DATASET ENTRIES
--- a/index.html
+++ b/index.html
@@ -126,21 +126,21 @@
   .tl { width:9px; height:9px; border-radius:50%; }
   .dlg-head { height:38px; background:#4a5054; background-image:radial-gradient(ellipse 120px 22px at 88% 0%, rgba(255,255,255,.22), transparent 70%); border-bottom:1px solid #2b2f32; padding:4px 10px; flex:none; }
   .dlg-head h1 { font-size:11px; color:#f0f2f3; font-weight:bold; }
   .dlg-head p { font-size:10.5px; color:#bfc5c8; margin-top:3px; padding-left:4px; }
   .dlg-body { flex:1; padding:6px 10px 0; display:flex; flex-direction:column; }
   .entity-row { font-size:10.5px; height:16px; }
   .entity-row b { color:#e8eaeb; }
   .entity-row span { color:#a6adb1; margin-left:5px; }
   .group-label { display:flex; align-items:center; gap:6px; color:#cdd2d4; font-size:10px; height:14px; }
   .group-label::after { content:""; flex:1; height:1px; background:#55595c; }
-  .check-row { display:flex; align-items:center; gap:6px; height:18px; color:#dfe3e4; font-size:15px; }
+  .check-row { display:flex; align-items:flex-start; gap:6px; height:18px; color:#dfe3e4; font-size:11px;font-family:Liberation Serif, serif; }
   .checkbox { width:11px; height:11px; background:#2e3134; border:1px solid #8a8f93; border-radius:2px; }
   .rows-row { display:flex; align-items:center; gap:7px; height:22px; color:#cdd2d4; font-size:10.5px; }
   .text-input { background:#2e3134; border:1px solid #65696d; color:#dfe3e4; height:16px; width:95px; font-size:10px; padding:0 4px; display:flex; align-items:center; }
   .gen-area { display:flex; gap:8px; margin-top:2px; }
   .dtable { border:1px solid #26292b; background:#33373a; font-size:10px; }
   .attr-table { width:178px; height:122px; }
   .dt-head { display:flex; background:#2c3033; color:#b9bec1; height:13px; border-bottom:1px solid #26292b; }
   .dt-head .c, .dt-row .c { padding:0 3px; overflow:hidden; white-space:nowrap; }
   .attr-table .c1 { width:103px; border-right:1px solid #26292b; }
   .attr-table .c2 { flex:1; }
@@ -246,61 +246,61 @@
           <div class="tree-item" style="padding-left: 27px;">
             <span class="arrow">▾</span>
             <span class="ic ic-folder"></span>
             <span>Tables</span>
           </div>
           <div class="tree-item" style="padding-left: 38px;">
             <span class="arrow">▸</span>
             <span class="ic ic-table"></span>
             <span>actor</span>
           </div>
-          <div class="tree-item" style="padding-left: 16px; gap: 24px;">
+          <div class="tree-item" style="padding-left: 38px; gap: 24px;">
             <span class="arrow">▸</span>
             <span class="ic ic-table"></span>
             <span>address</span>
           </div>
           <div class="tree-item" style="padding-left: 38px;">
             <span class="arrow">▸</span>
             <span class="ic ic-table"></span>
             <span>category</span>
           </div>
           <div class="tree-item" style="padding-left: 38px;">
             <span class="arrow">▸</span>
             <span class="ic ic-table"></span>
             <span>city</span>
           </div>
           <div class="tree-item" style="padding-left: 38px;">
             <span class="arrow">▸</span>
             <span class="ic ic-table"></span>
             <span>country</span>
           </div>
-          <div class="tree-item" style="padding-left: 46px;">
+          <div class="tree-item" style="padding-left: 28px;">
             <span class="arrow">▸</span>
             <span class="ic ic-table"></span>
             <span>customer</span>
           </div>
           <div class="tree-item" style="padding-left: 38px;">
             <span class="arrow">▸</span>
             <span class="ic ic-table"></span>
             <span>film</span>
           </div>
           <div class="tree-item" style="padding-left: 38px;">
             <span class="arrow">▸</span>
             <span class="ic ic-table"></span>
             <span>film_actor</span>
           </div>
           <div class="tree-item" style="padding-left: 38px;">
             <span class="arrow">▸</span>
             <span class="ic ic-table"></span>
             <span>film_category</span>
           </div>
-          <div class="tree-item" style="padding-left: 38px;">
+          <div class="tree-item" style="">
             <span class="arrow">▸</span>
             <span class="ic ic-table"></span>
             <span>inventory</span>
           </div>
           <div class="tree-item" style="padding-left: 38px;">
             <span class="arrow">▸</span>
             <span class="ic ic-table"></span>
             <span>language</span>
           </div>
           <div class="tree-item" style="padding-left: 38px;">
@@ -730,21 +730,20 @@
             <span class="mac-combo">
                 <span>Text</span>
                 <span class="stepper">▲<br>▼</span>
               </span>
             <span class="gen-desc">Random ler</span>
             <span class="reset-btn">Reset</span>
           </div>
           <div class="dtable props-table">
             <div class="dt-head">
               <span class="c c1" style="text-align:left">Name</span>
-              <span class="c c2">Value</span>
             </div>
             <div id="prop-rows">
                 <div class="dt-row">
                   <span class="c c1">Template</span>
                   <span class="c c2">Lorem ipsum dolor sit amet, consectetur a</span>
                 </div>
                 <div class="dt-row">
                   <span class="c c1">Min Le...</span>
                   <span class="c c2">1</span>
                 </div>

...

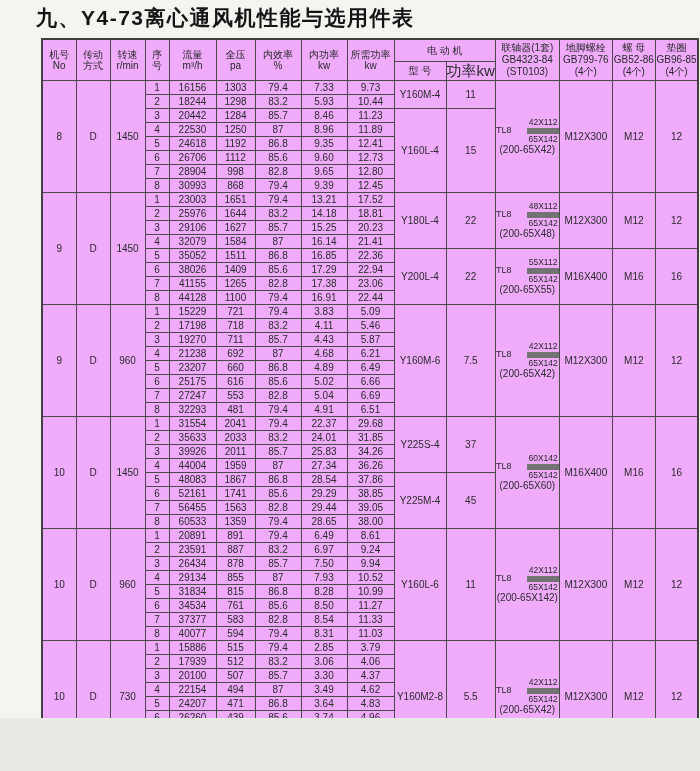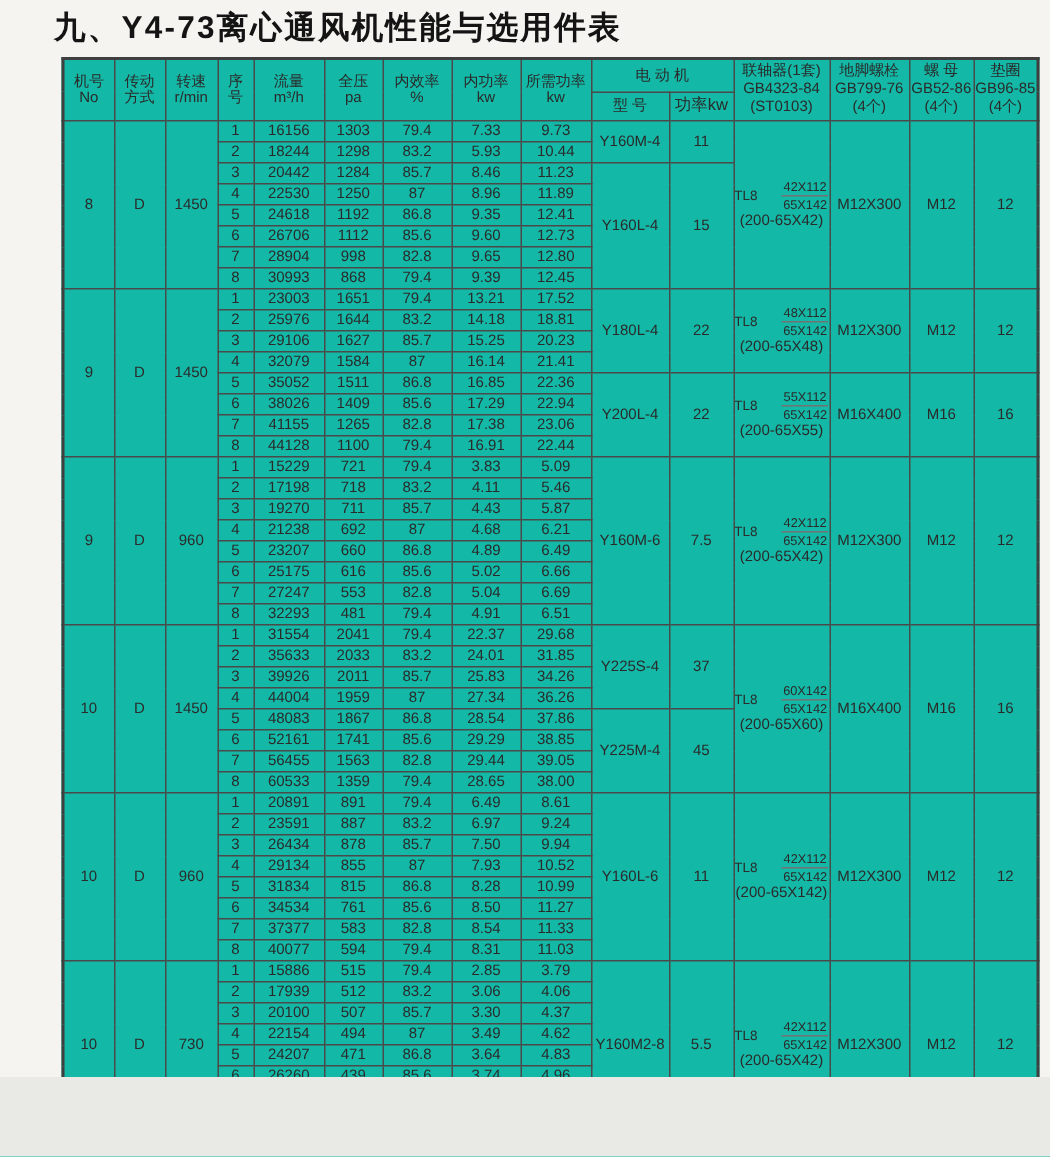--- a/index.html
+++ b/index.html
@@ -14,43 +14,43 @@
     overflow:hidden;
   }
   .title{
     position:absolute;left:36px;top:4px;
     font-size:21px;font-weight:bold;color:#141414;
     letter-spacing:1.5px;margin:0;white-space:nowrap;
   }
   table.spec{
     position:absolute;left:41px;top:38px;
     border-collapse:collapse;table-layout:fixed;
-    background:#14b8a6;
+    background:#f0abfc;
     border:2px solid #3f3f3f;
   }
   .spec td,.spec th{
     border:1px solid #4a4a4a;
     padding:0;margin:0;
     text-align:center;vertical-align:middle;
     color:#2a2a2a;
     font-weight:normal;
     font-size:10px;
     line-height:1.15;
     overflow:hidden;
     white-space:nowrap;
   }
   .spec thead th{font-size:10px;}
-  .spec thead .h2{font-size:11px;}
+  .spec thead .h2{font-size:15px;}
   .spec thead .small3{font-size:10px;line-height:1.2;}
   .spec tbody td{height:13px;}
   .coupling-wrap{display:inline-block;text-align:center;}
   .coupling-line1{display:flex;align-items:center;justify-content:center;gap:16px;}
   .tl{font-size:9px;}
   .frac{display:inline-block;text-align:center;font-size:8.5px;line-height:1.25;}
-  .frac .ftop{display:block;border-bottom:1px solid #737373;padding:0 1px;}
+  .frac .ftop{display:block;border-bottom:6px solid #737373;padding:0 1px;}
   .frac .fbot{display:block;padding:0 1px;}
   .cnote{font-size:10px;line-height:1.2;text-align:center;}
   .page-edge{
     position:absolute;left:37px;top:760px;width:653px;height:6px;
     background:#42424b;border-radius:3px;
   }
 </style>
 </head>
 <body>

==

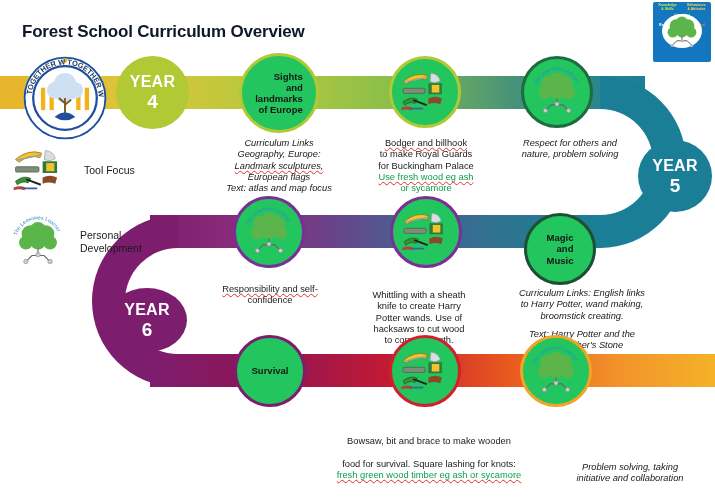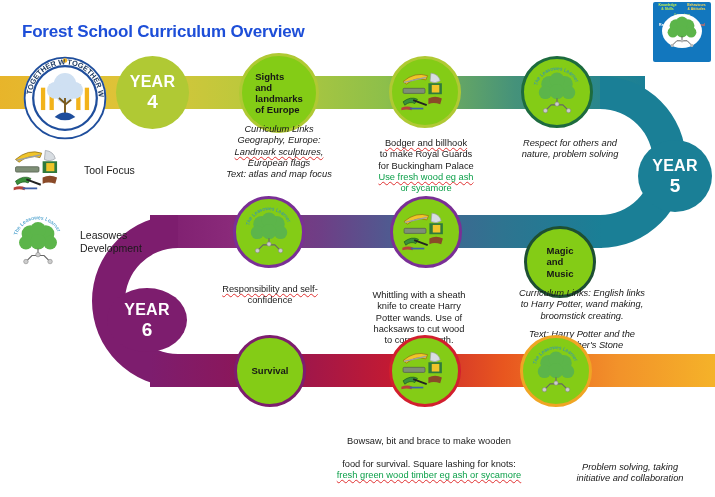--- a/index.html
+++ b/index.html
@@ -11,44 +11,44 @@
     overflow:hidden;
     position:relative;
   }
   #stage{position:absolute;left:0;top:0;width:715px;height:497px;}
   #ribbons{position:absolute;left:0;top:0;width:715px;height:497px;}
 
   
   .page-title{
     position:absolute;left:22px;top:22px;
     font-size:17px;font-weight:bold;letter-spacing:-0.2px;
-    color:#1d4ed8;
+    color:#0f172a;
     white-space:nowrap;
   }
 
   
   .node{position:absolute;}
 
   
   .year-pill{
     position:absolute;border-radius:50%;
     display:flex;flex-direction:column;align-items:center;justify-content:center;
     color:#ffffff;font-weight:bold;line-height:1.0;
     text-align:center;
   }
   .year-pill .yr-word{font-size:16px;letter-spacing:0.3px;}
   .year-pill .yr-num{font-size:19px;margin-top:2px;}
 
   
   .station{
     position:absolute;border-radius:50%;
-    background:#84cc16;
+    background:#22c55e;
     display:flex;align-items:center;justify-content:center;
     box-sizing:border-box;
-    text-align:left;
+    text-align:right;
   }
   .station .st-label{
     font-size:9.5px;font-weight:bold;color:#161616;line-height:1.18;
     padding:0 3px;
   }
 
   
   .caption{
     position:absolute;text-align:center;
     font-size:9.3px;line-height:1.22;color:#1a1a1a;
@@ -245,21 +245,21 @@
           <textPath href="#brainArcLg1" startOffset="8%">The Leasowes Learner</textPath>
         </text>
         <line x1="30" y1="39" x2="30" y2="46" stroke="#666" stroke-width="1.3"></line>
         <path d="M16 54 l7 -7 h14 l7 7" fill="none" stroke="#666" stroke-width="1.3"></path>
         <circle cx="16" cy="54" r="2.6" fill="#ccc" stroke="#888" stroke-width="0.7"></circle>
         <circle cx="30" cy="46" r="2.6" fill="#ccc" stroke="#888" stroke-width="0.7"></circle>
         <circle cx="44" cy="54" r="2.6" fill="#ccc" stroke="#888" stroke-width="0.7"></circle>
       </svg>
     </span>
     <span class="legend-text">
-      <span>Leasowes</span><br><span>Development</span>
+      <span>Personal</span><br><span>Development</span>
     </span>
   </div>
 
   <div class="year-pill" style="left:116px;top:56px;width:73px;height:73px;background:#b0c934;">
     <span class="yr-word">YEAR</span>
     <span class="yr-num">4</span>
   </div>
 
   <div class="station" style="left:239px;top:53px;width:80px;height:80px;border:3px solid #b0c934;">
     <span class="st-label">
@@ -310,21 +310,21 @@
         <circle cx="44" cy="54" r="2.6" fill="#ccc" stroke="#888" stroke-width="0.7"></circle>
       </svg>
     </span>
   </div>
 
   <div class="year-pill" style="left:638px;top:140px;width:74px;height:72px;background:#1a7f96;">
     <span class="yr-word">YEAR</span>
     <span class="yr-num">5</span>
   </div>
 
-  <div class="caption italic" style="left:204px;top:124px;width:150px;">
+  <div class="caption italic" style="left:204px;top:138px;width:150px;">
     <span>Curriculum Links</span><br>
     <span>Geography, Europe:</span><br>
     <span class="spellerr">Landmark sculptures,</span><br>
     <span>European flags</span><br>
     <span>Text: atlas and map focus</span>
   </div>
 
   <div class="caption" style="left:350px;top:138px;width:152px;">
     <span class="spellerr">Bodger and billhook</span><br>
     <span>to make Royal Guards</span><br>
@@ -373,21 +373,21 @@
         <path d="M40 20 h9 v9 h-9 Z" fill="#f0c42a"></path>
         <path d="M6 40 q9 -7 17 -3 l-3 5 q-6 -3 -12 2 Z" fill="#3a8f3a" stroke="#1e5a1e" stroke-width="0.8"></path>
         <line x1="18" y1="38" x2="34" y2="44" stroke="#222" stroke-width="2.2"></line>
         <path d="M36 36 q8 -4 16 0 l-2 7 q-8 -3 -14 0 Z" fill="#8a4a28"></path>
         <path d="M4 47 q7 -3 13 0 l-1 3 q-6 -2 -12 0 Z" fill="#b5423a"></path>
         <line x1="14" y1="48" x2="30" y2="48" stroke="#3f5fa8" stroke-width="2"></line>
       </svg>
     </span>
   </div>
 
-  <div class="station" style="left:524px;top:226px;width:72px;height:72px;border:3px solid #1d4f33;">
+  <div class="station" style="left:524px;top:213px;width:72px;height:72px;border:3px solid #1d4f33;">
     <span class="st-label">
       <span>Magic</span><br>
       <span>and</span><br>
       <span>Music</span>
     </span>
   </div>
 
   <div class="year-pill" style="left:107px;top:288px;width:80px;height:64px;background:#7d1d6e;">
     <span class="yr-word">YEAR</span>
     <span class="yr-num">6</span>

WHAT IS BEING ASKED
In the records above, find each line with the word "spacing" and copy it.

RESPONSE TO THE TASK
     letter-spacing:1.5px;margin:0;white-space:nowrap;
     font-size:17px;font-weight:bold;letter-spacing:-0.2px;
   .year-pill .yr-word{font-size:16px;letter-spacing:0.3px;}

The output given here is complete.